Cleo Libonati, RN, BSN

Celiac Disease & Excessive Gas in the Digestive Tract: What it is and How to Get Rid of It

by Cleo Libonati, RN, BSN on January 25th, 2011


Source: Buzzle.com

It’s a fact. Everyone produces gas. Ordinarily, most people produce about 1 to 3 pints of gas in a day. Gas is normally painless, creating a feeling of fullness until it is passed.

But sometimes pain is experienced, and when it does it can be either dull or sharp, leaving us feeling bloated or tender in places. It can be localized in one spot, or felt throughout the abdomen.

About 50% of people with celiac disease complain of chronic discomfort from gas at the time of diagnosis.

What is Gas?

The accumulation of gas in the digestive tract is called flatus, and having excessive gas is flatulence. Flatus is primarily made up of odorless gases – oxygen, carbon dioxide, hydrogen, nitrogen, and sometimes methane. The unpleasant odor of expelled gas comes from small amounts of gases containing sulfur (hydrogen sulfide) produced by the fermenting action of normal bacteria in the colon. Gas produced in the colon exits through the rectum while some diffuses into the blood and is released through the lungs.

 

The Three Major Types of Gas

1. Hydrogen production. Nearly all hydrogen is produced by bacterial breakdown of undigested carbohydrates and amino acids in the colon. Hydrogen is produced in large quantities after eating certain fruits and vegetables that contain indigestible carbohydrates.

In celiac disease, hydrogen production stems from malabsorption. Enzymes are produced by villi. When villi are atrophied or damaged by celiac disease, the enzymes they produce, called disaccharidases, can be deficient. Disaccharidase deficiencies allow large amounts of disaccharides (complex sugars like lactose, maltose, and sucrose) to pass into the colon, which are then fermented to produce hydrogen.

2. Carbon dioxide production. Carbon dioxide may also be produced by bacterial action in the colon.
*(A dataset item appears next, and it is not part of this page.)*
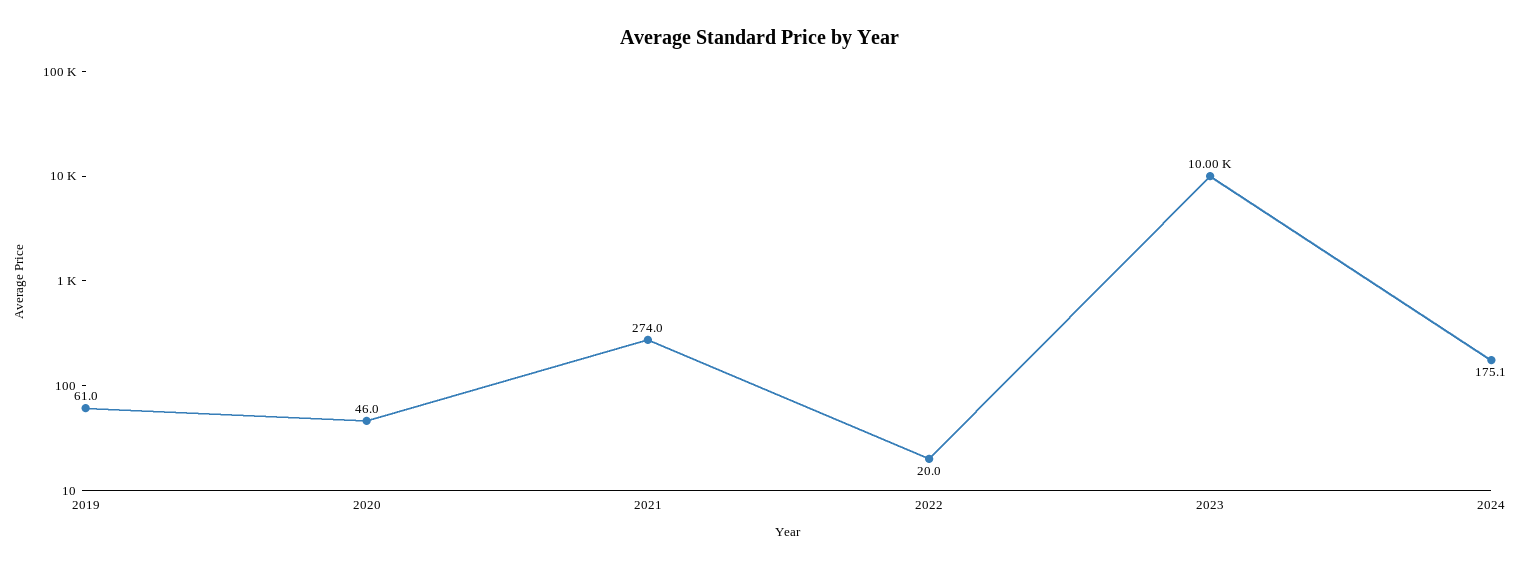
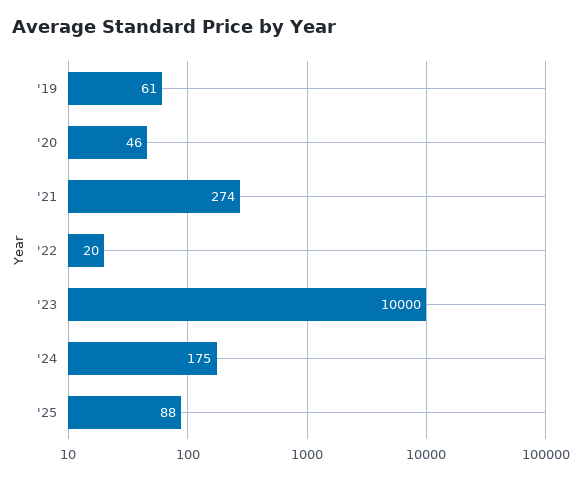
'25: none -> 88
Acid products released by bacterial fermentation of unabsorbed carbohydrates may react with bicarbonate ions to produce carbon dioxide. Large amounts of carbon dioxide may be released into the small intestine following ingestion of a fatty meal. Fortunately, carbon dioxide is rapidly absorbed into the blood, thus preventing intolerable distention.

3. Methane production. People who make methane do not necessarily pass more gas or have unique symptoms. A person who produces methane will have stools that consistently float in water (because of trapped gas, unlike the floating stool of steatorrhea caused by high fat content). This trait appears at infancy and persists for life. Research has not shown why some people produce methane and others do not.

 

What Causes Gas?

Gas is mainly caused by one or more of three things: 1) Swallowed air, 2) Motility irregularities, and 3) Bacteria action on undigested foods in the colon.

1) Swallowed Air.

Swallowed air during eating, drinking or chewing gum is eliminated from the stomach by burping. Otherwise, it passes into the intestine. Excessive salivation may also lead to increased air swallowing and may be associated with various digestive disorders such as peptic ulcers.

2) Motility Irregularities

Painful bloating from gas is usually the result of poor motility. Motility refers to the contractions that automatically move food through the digestive tract. Food and gas should normally move along the digestive tract until the food is digested and absorbed and the gas is expelled. Poor motility slows the movement of food through the stomach and intestinal tract, leading to trapped air pockets of gas.

Eating fatty foods can affect motility by delaying stomach emptying, leading to bloating.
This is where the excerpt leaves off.